Aim of the task
Collect the lines of the entries where "these" shows up.
Segment Start: Excerpted data
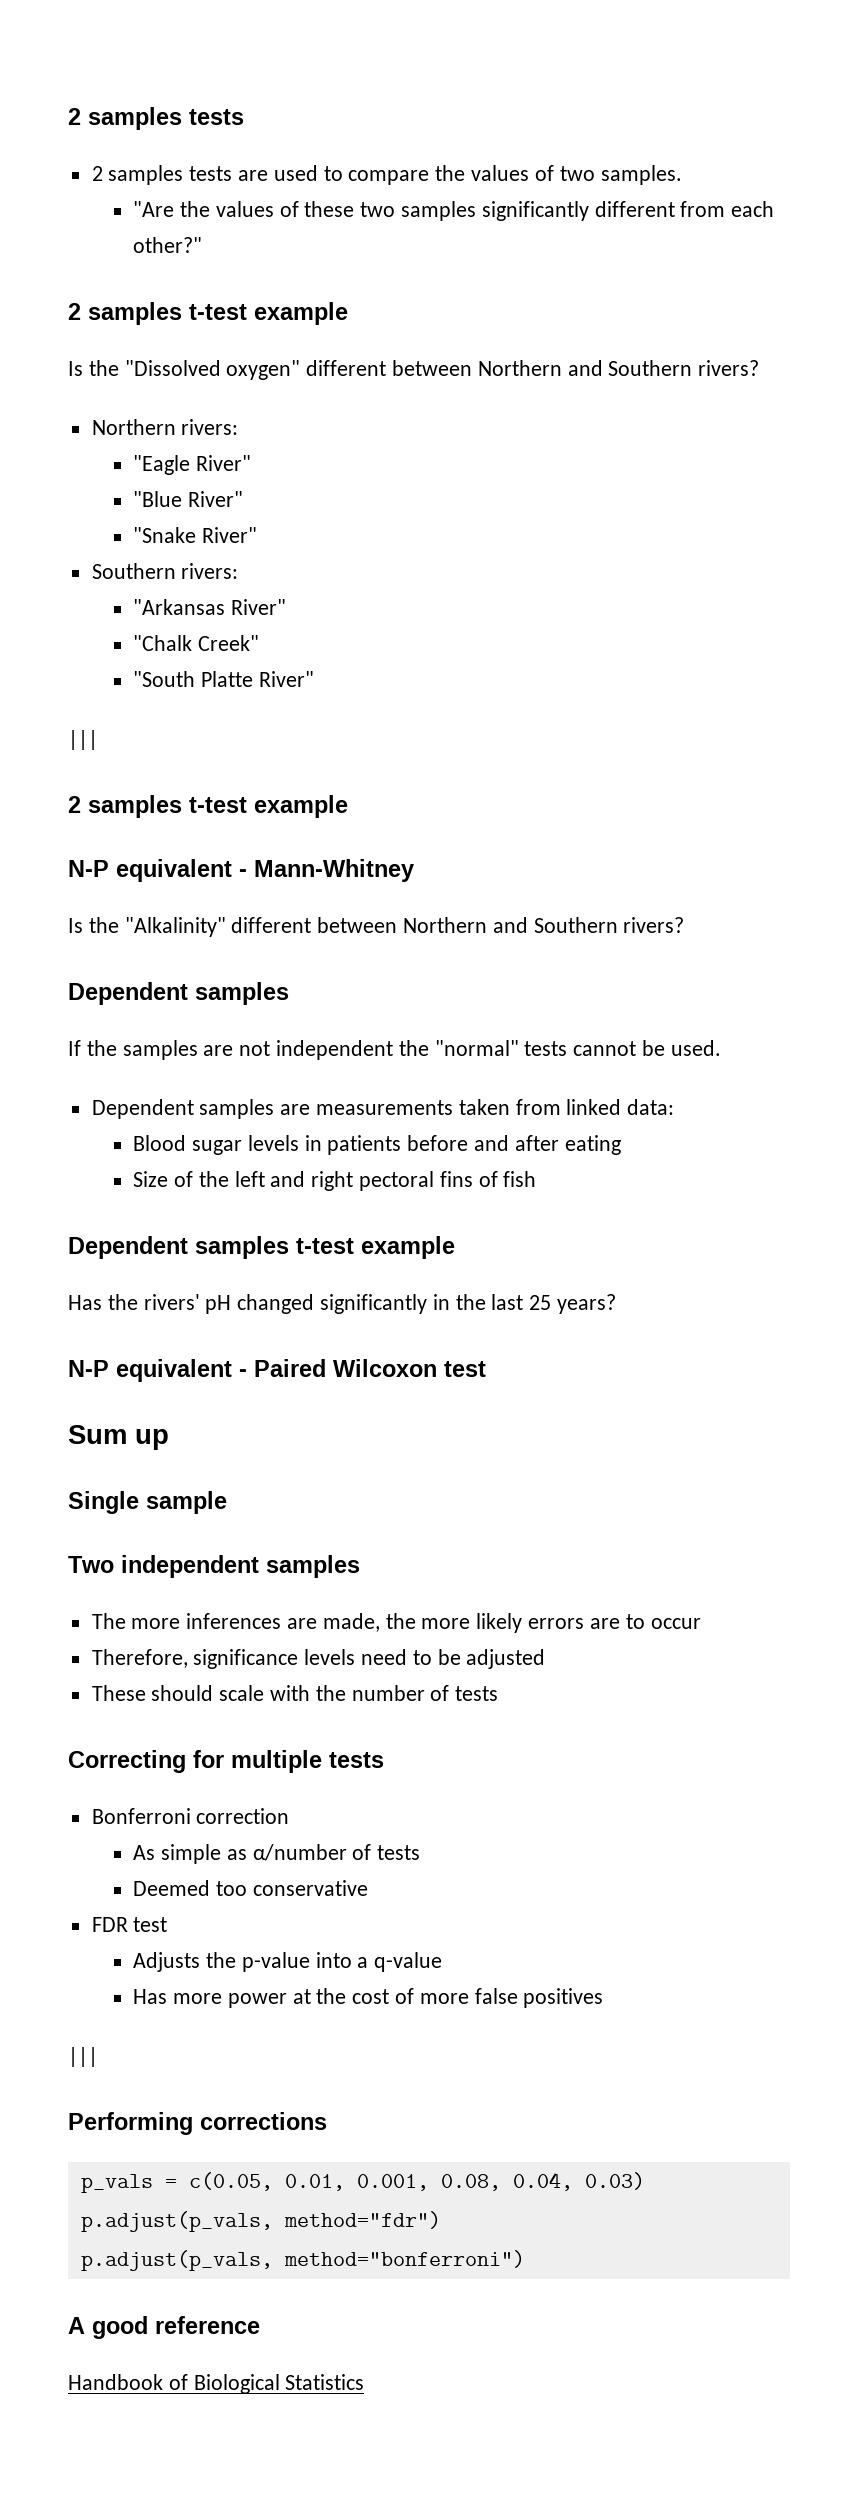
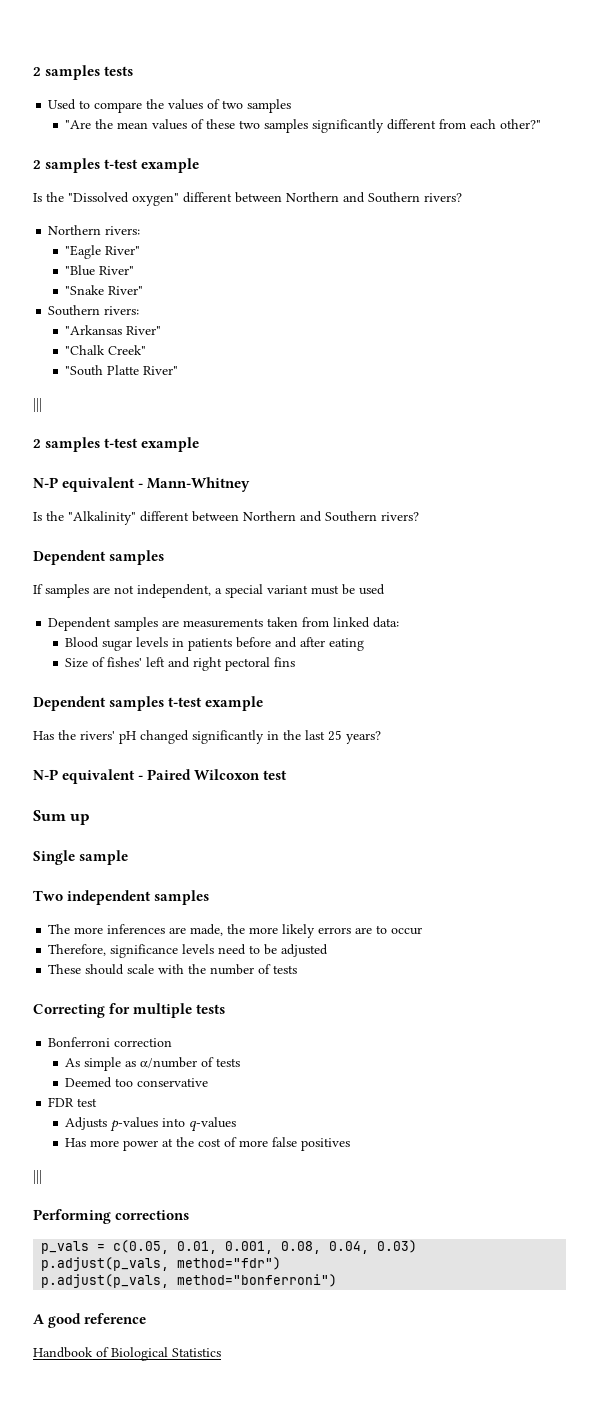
- 2 samples tests are used to compare the values of two samples.
+ Used to compare the values of two samples
- "Are the values of these two samples significantly different from each other?"
+ "Are the mean values of these two samples significantly different from each other?"
- If the samples are not independent the "normal" tests cannot be used.
+ If samples are not independent, a special variant must be used
- Size of the left and right pectoral fins of fish
+ Size of fishes' left and right pectoral fins
- Adjusts the p-value into a q-value
+ Adjusts p-values into q-values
Segment End: Excerpted data
Answer to the exercise
- "Are the values of these two samples significantly different from each other?"
+ "Are the mean values of these two samples significantly different from each other?"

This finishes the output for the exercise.